Modification records
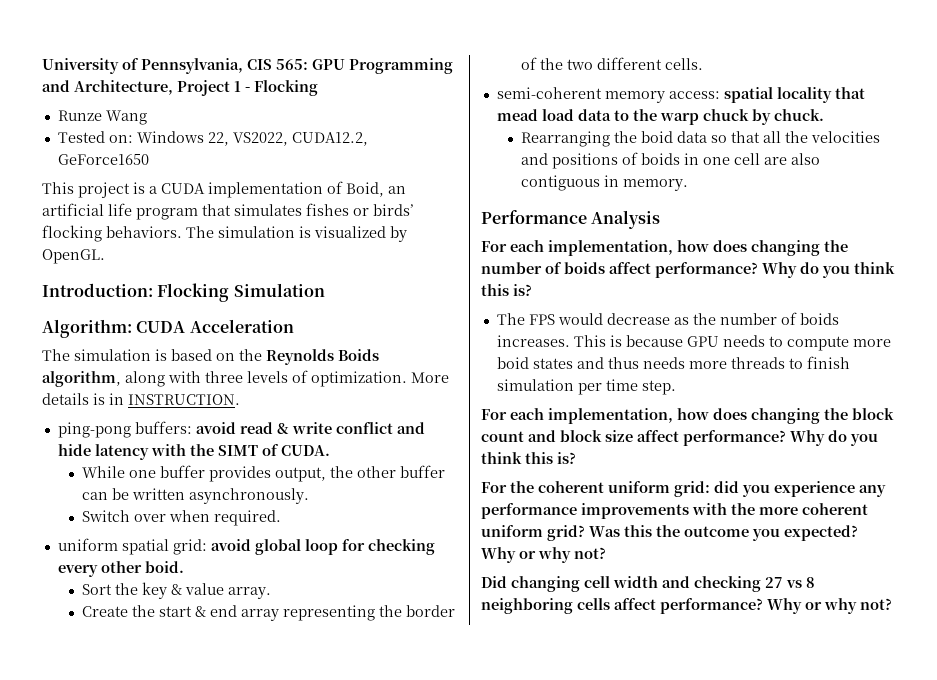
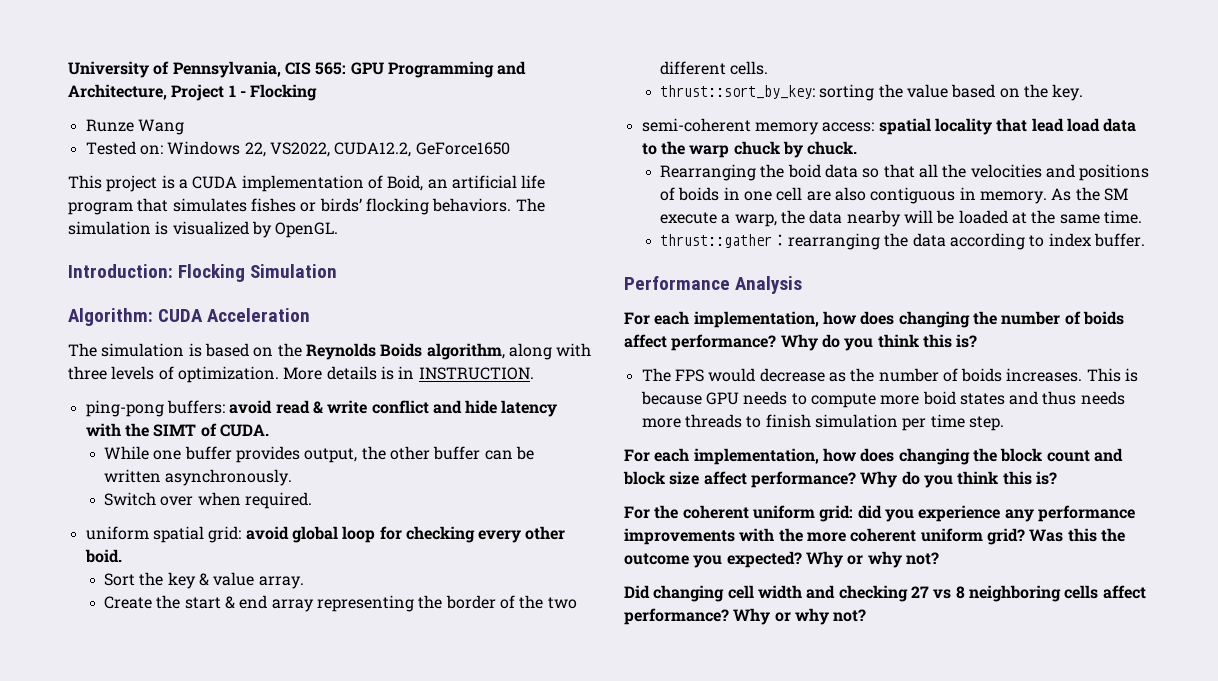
+ thrust::sort_by_key: sorting the value based on the key.
- semi-coherent memory access: spatial locality that mead load data to the warp chuck by chuck.
+ semi-coherent memory access: spatial locality that lead load data to the warp chuck by chuck.
+ As the SM execute a warp, the data nearby will be loaded at the same time.
+ thrust::gather：rearranging the data according to index buffer.

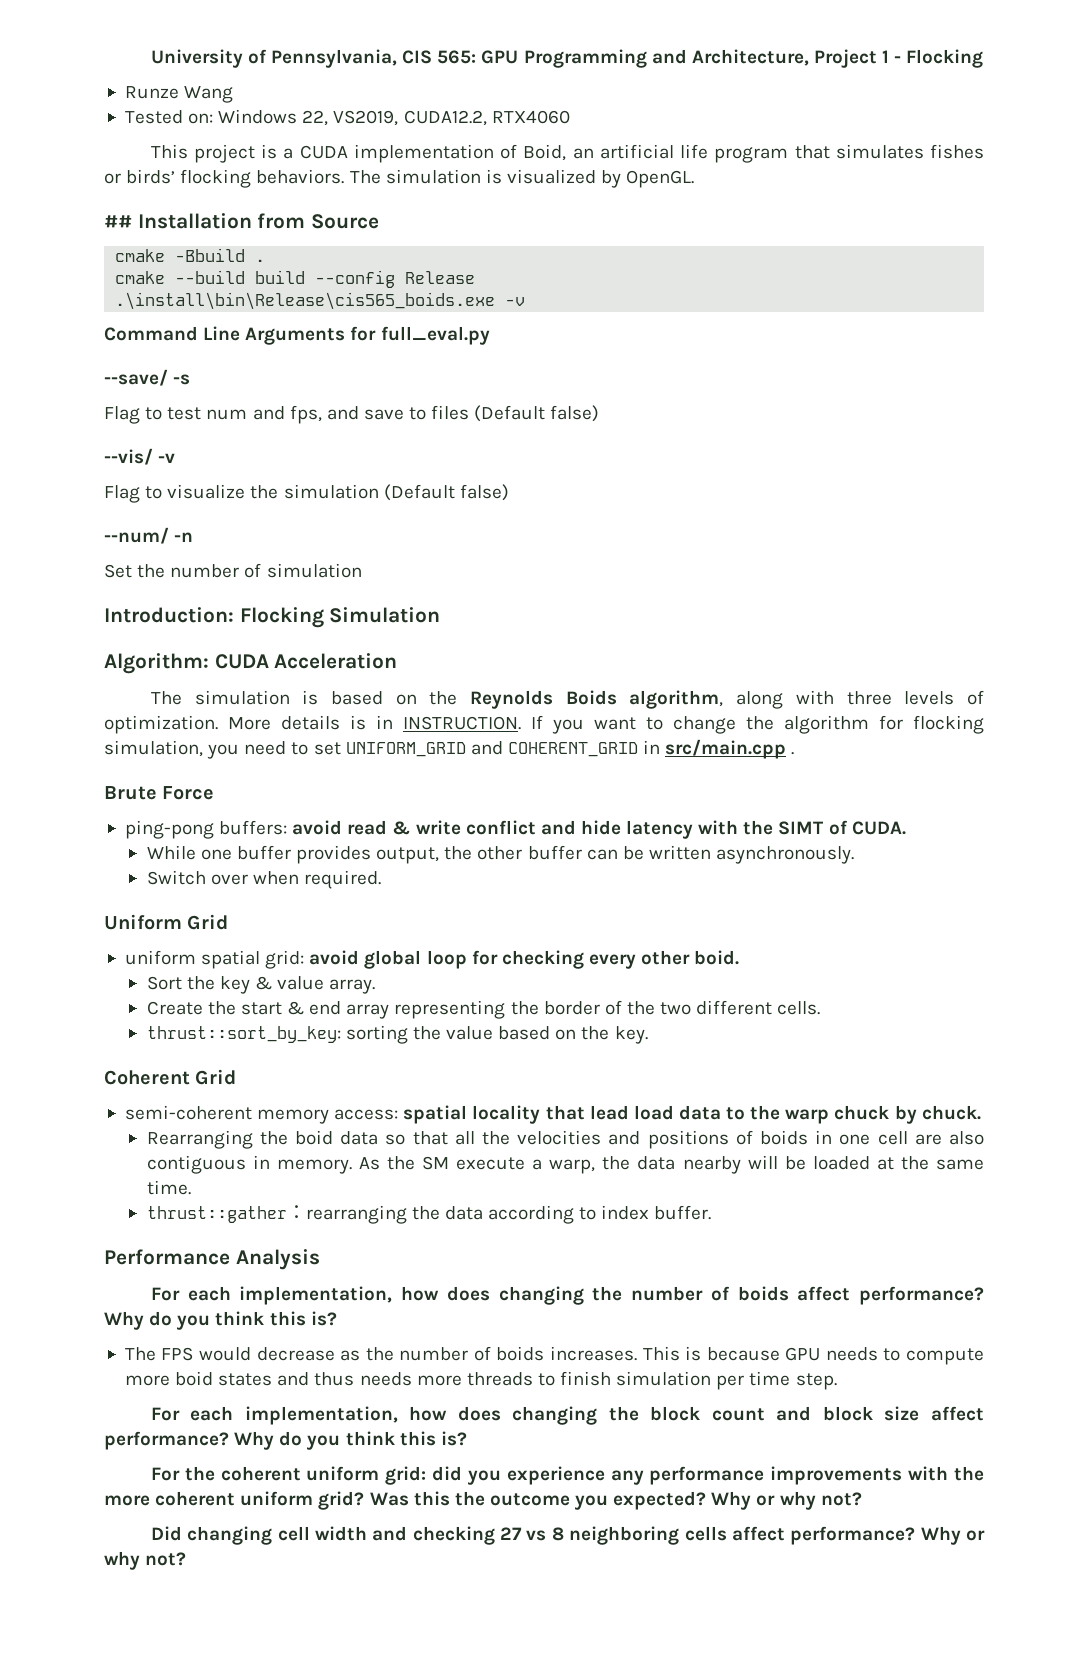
- Tested on: Windows 22, VS2022, CUDA12.2, GeForce1650
+ Tested on: Windows 22, VS2019, CUDA12.2, RTX4060
+ ## Installation from Source
+ cmake -Bbuild .
+ cmake --build build --config Release
+ .\install\bin\Release\cis565_boids.exe -v
+ Command Line Arguments for full_eval.py
+ --save/ -s
+ Flag to test num and fps, and save to files (Default false)
+ --vis/ -v
+ Flag to visualize the simulation (Default false)
+ --num/ -n
+ Set the number of simulation
+ If you want to change the algorithm for flocking simulation, you need to set UNIFORM_GRID and COHERENT_GRID in src/main.cpp .
+ Brute Force
+ Uniform Grid
+ Coherent Grid

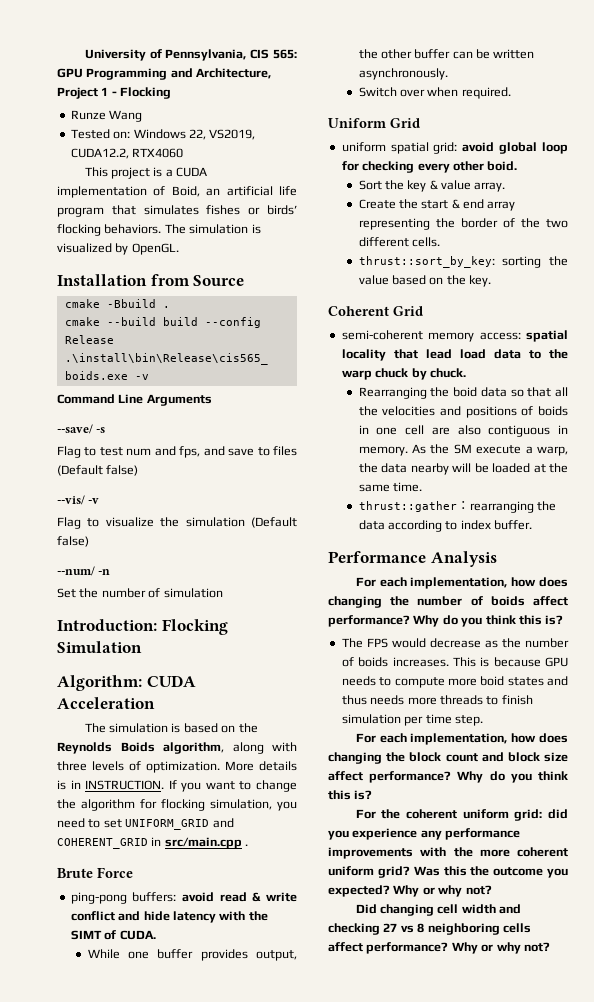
- ## Installation from Source
+ Installation from Source
- Command Line Arguments for full_eval.py
+ Command Line Arguments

WHAT THE EXERCISE ASKS: Each line above that includes "data" counts once; state the total and nothing more.

WRITTEN SOLUTION: 4